«Des propriétaires me disent : “C’est absurde votre truc ! Ça favorise le chauffage au gaz plutôt qu’électrique. Ça pénalise les petites surfaces qui sont demandées par les étudiants”». Interviewé par Sud Radio, le ministre de l’Économie et des finances, Bruno Le Maire, n’a pas retenu ses coups contre le diagnostic de performance énergétique (DPE). Cette étude réalisée par un professionnel permet d’estimer la consommation d’énergie d’un logement, avec des notes allant de A à G. Le ministre considère ainsi que le DPE, en l’état actuel, n’est pas le «bon indicateur». Faux, lui répond le cabinet du ministre de la Transition écologique, Christophe Béchu : «C’est un outil avec une méthodologie robuste pensée avec les professionnels», a-t-il rappelé ce 11 octobre, tout en reconnaissant que sa fiabilité demeurait «améliorable».

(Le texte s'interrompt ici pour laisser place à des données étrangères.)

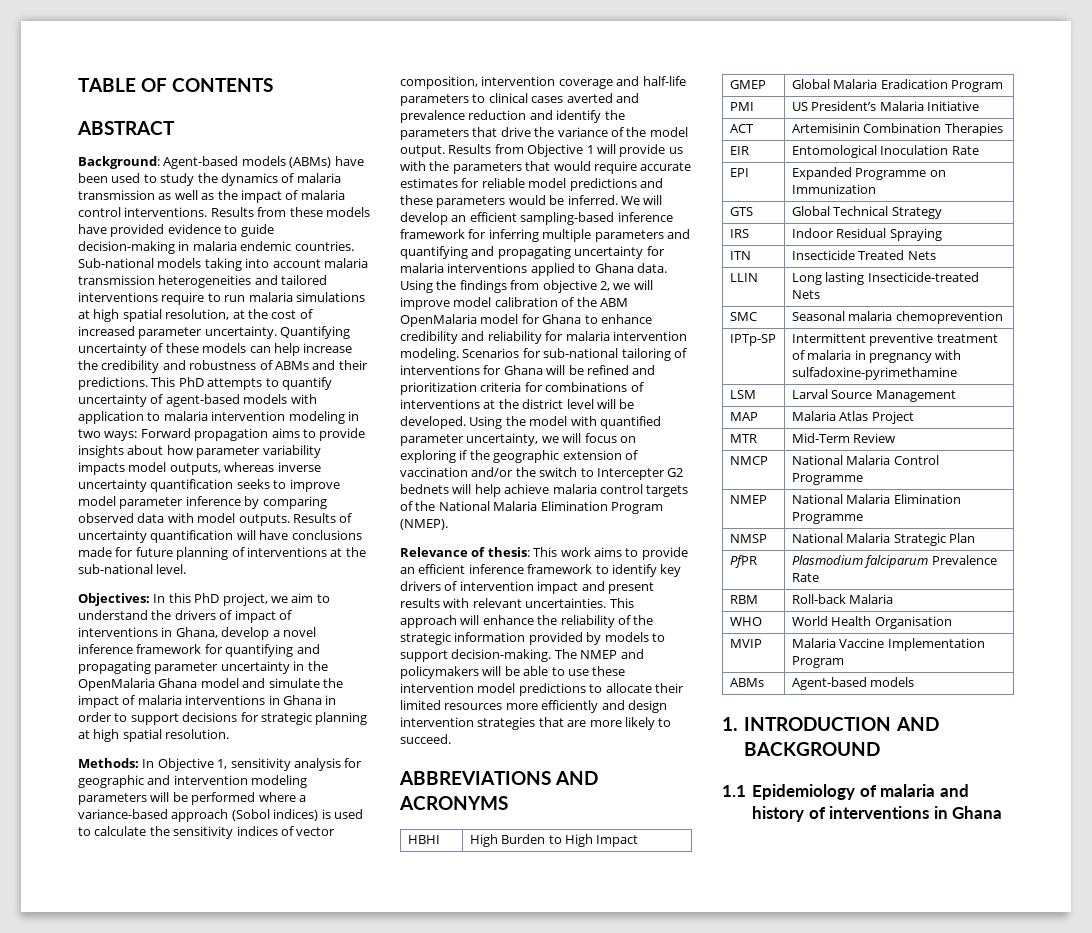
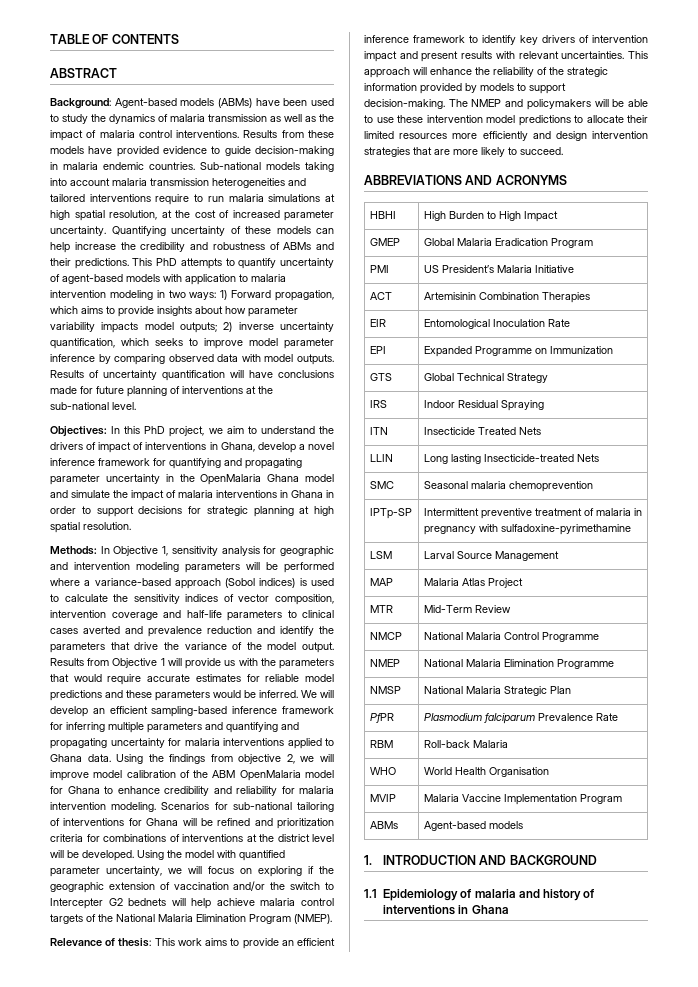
- This PhD attempts to quantify uncertainty of agent-based models with application to malaria intervention modeling in two ways: Forward propagation aims to provide insights about how parameter variability impacts model outputs, whereas inverse uncertainty quantification seeks to improve model parameter inference by comparing observed data with model outputs.
+ This PhD attempts to quantify uncertainty of agent-based models with application to malaria intervention modeling in two ways: 1) Forward propagation, which aims to provide insights about how parameter variability impacts model outputs; 2) inverse uncertainty quantification, which seeks to improve model parameter inference by comparing observed data with model outputs.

Tous les regards sont donc désormais portés sur le DPE. Et à raison : ce diagnostic est l’instrument fondateur du calendrier écologique du gouvernement, instauré par la loi Climat et Résilience en 2019. Depuis 2023, les pires passoires thermiques G+ - dont la consommation d’énergie excède 450 kilowattheures par mètre carré et par an - ne peuvent plus faire l’objet d’un nouveau contrat de location, de renouvellement ou reconduction tacite de bail. Au 1er janvier 2025, l’ensemble des logements notés G seront soumis à cette contrainte. En 2028, ce sera au tour des logements notés F. La place du DPE est d’autant plus centrale qu’il est désormais «opposable». Si l’acheteur ou le locataire se rend compte que la note du logement est surévaluée, il est alors en droit de se retourner contre le propriétaire pour obtenir un dédommagement, qui lui-même pourra mettre en cause la fiabilité du diagnostiqueur. La responsabilité de ce dernier est donc totale.